Seratus tahun atau lebih sejak potensi yang besar dari perang udara pertama kali datang dan sepenuhnya dihargai, pertanyaan tentang berapa banyak komandan harus mengandalkan kekuatan udara untuk mencapai tujuan kampanye menjadi hal yang masih diperdebatkan.
Sebelum pecahnya Perang Dunia Pertama, ketika prototipe awal pesawat militer terbang ke langit, meski begitu gagah tetapi tidak menarik perhatian. Inggris berkeyakinan perang darat masih paling penting.
Pada tahun 1910, kepala Angkatan Bersenjata Inggris juga menolak kedatangan pesawat pertama dengan menyebut mahal meski mungkin berguna. Sementara Field Marshal Douglas Haig, salah satu pemimpin perang utama Inggris, juga meremehkan , berkomentar bahwa “terbang tidak pernah dapat berguna bagi tentara”, dan bahwa “satu-satunya cara untuk komandan untuk mendapatkan informasi adalah dengan penggunaan kavaleri”.
Namun pada saat perang berakhir pada tahun 1918, pesawat telah menjadi fitur yang sangat diperlukan dari lanskap pertempuran. Seperti Dr Pete Gray, seorang senior di Universitas Birmingham dan mantan navigator RAF, menjelaskan dalam presentasi yang menarik di Festival Hay berjudul “Wings of Modernity”, beberapa waktu lalu pada akhir perang semua elemen penting dari pertempuran udara telah didirikan sepenuhnya.
Dr Gray menunjukkan, pada 1893 Mayor JG Fullerton telah berkomentar, saat menghadiri sebuah konvensi militer di Chicago, bahwa dampak dari aeronautika bisa “sebagai revolusi besar dalam seni perang “. Dia juga berkomentar “perang di masa depan mungkin dimulai dengan pertempuran udara besar”, serta “perintah dari udara akan menjadi prasyarat penting untuk perang darat. ”

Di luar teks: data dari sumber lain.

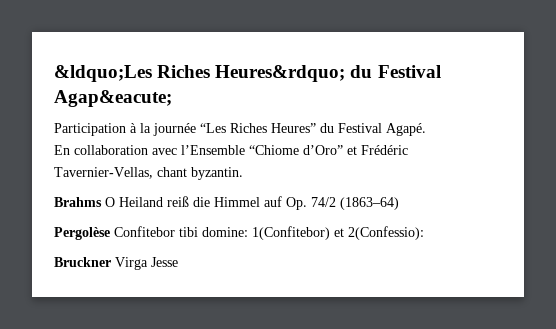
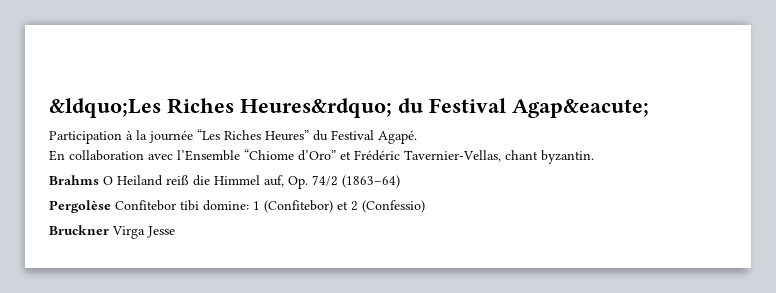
[264,196,282,207] auf -> [264,175,284,187] auf,
[252,226,424,240] 1(Confitebor) et 2(Confessio): -> [253,200,425,213] 1 (Confitebor) et 2 (Confessio)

Sentimen tersebut bisa diambil langsung dari manual perintah untuk beberapa konflik baru-baru ini, seperti Perang Teluk kedua, Kosovo dan kampanye militer untuk menggulingkan diktator Libya Muammar Gaddafi 2011. Semua konflik ini dibuka dengan pemboman udara yang menghancurkan target musuh, serta memastikan pasukan sekutu telah mendirikan supremasi udara lengkap. Ini mungkin era paling sukses dalam serangan udara. Tetapi tetap tidak lepas dari kekuatan darat yang menjadi pemukul terakhir.
Hari-hari sekarang ini, dogfights, seperti yang didefinisikan sebagai pertempuran udara antara pesawat tempur Inggris dan Jerman selama Perang Dunia Pertama, dan kemudian selama Battle of Britain, memang jarang terjadi lagi. Hal ini karena sebagian besar pasukan musuh tidak dapat menantang keunggulan teknis dan senjata dari pesawat tempur Barat.
Pertempuran udara selama fase awal dari kedua Perang Teluk Pertama dan konflik Kosovo, berakhir segera setelah pilot Irak dan Serbia menyadari persenjataan mereka kalah jauh. Inggris juga meraih prestasi besar ketika perang Falklands ketika untuk terakhir kalinya pilot British terlibat dalam serangan mendadak, ketika Harriers duel maut dengan jet tempur Mirage Argentina.